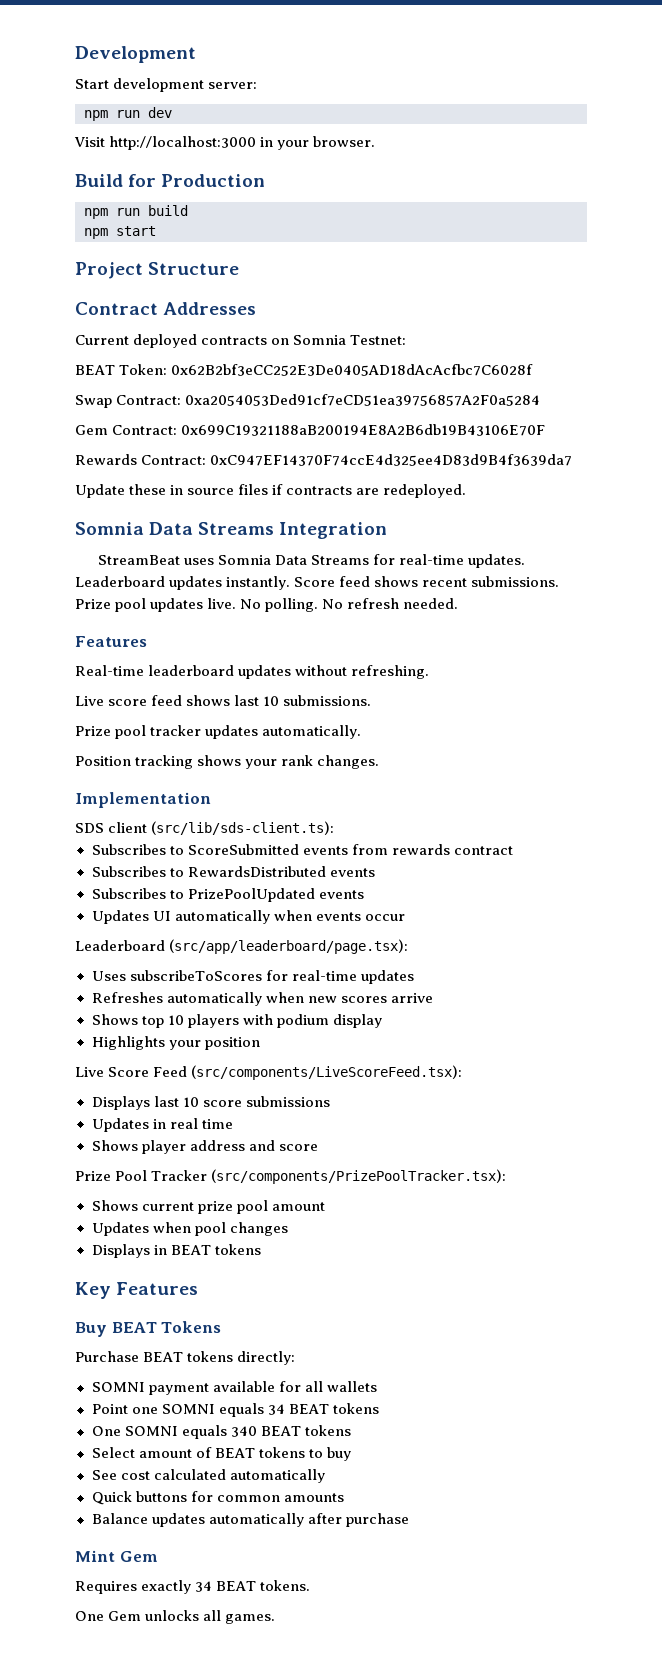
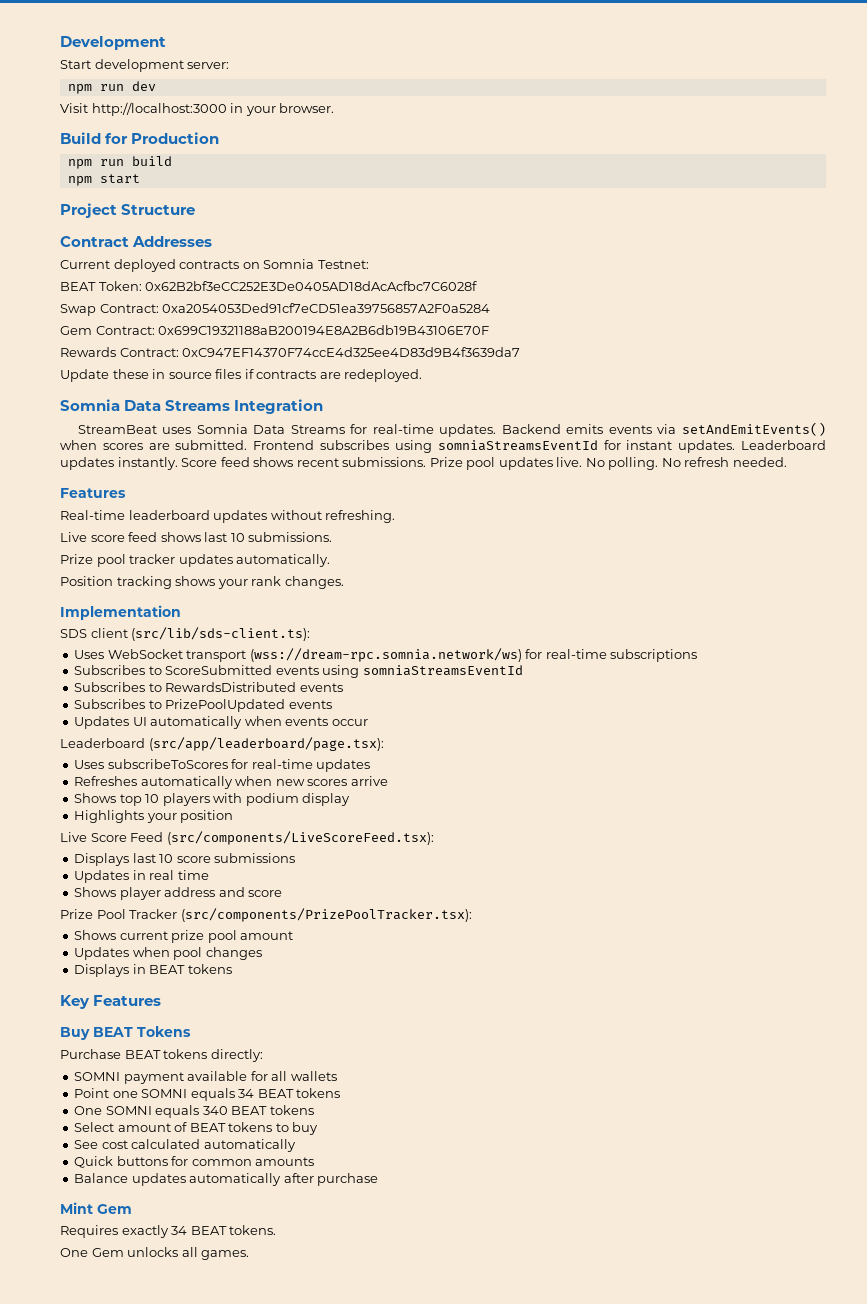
+ Backend emits events via setAndEmitEvents() when scores are submitted. Frontend subscribes using somniaStreamsEventId for instant updates.
+ Uses WebSocket transport (wss://dream-rpc.somnia.network/ws) for real-time subscriptions
- Subscribes to ScoreSubmitted events from rewards contract
+ Subscribes to ScoreSubmitted events using somniaStreamsEventId

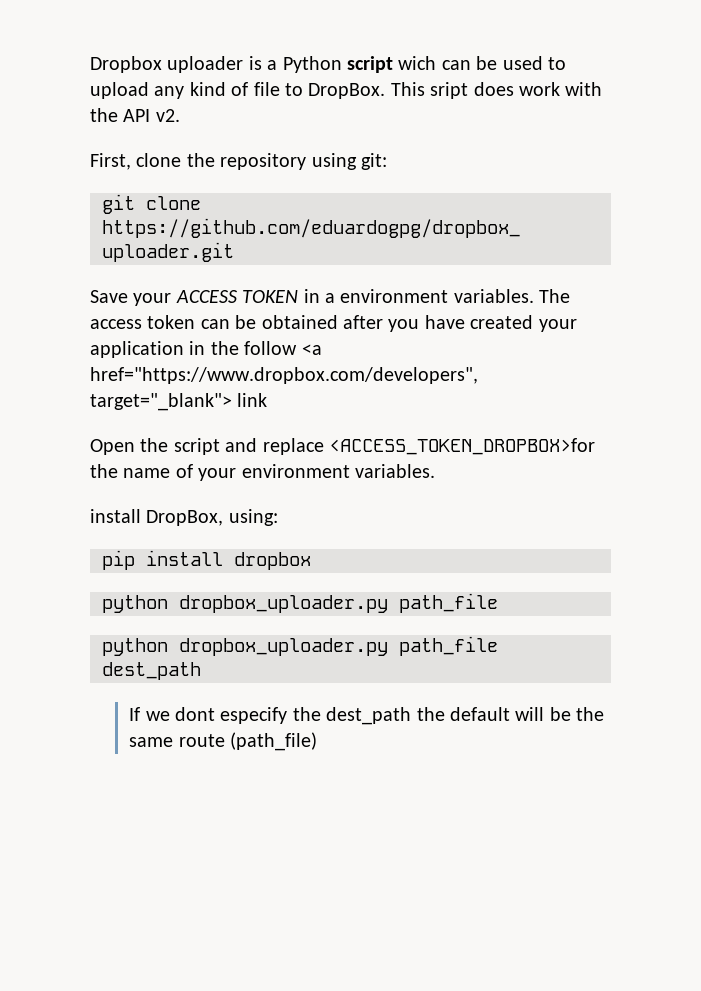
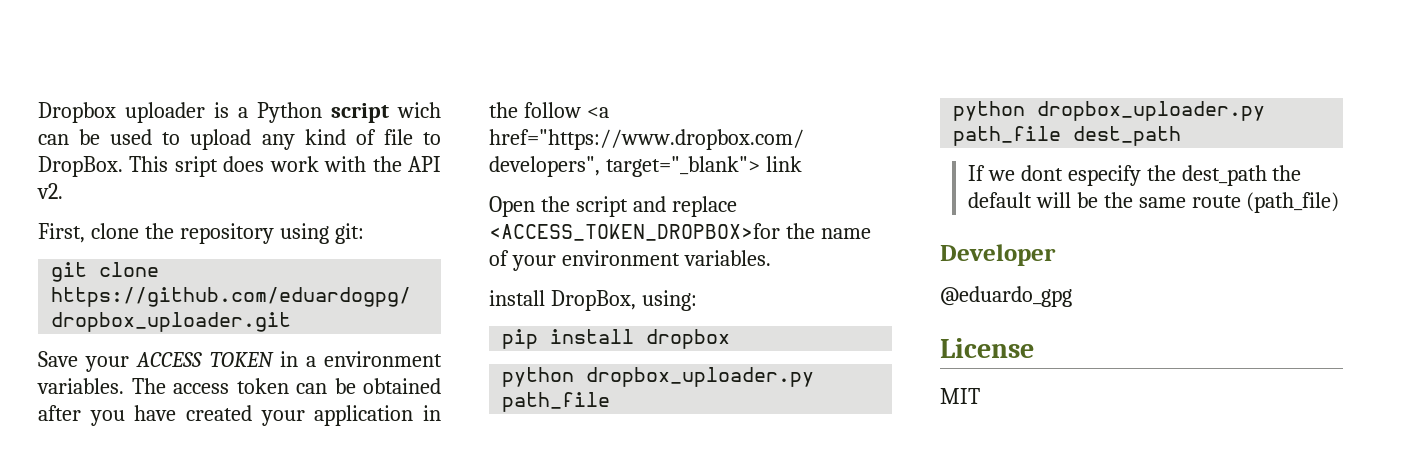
+ Developer
+ @eduardo_gpg
+ License
+ MIT

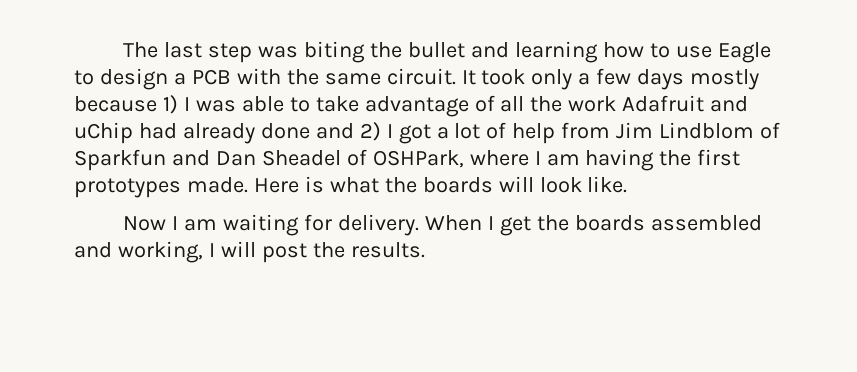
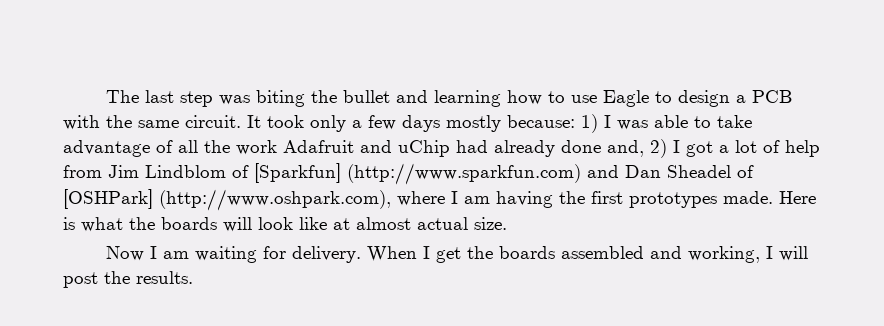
- It took only a few days mostly because 1) I was able to take advantage of all the work Adafruit and uChip had already done and 2) I got a lot of help from Jim Lindblom of Sparkfun and Dan Sheadel of OSHPark, where I am having the first prototypes made.
+ It took only a few days mostly because: 1) I was able to take advantage of all the work Adafruit and uChip had already done and, 2) I got a lot of help from Jim Lindblom of [Sparkfun] (http://www.sparkfun.com) and Dan Sheadel of [OSHPark] (http://www.oshpark.com), where I am having the first prototypes made.
- Here is what the boards will look like.
+ Here is what the boards will look like at almost actual size.

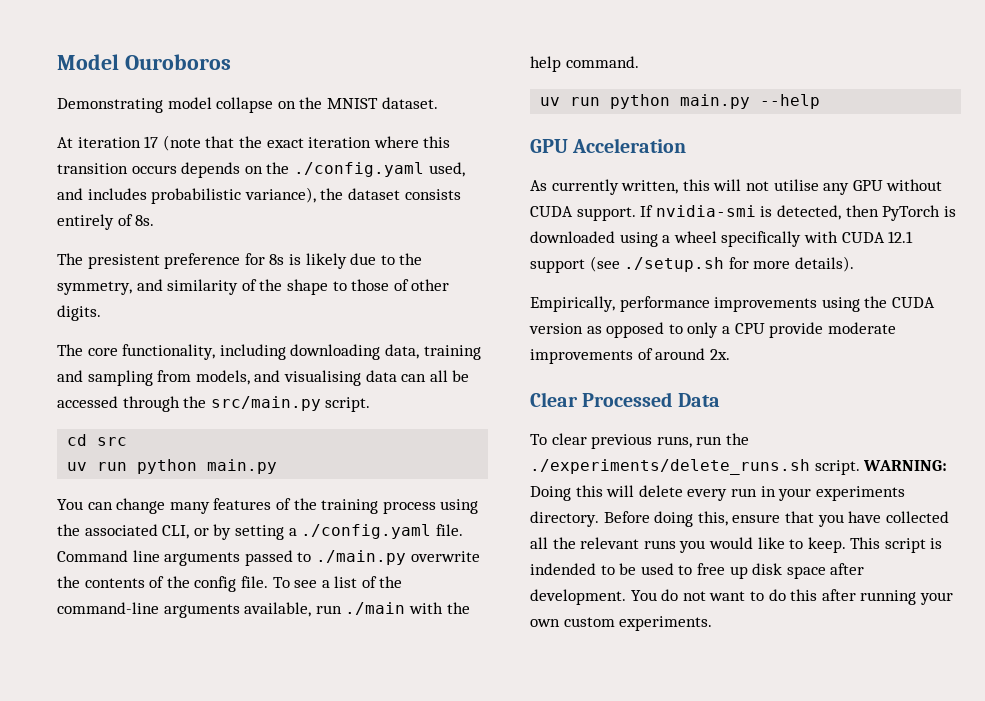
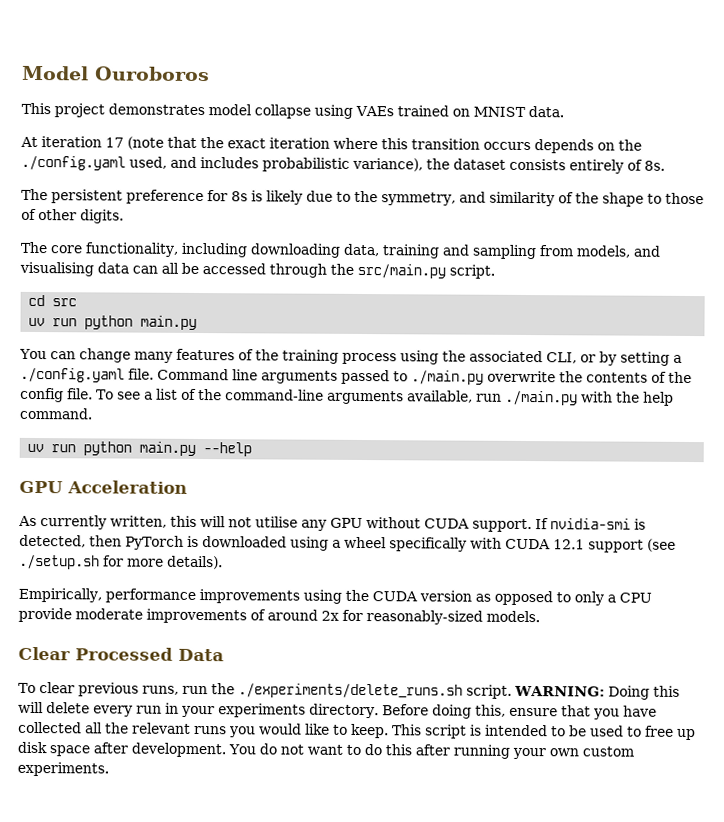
- Demonstrating model collapse on the MNIST dataset.
+ This project demonstrates model collapse using VAEs trained on MNIST data.
- The presistent preference for 8s is likely due to the symmetry, and similarity of the shape to those of other digits.
+ The persistent preference for 8s is likely due to the symmetry, and similarity of the shape to those of other digits.
- To see a list of the command-line arguments available, run ./main with the help command.
+ To see a list of the command-line arguments available, run ./main.py with the help command.
- Empirically, performance improvements using the CUDA version as opposed to only a CPU provide moderate improvements of around 2x.
+ Empirically, performance improvements using the CUDA version as opposed to only a CPU provide moderate improvements of around 2x for reasonably-sized models.
- This script is indended to be used to free up disk space after development.
+ This script is intended to be used to free up disk space after development.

• WHAT IS EXPECTED:
Look through the entries. Copy out each line with "disk" in it.

• REPLY:
- This script is indended to be used to free up disk space after development.
+ This script is intended to be used to free up disk space after development.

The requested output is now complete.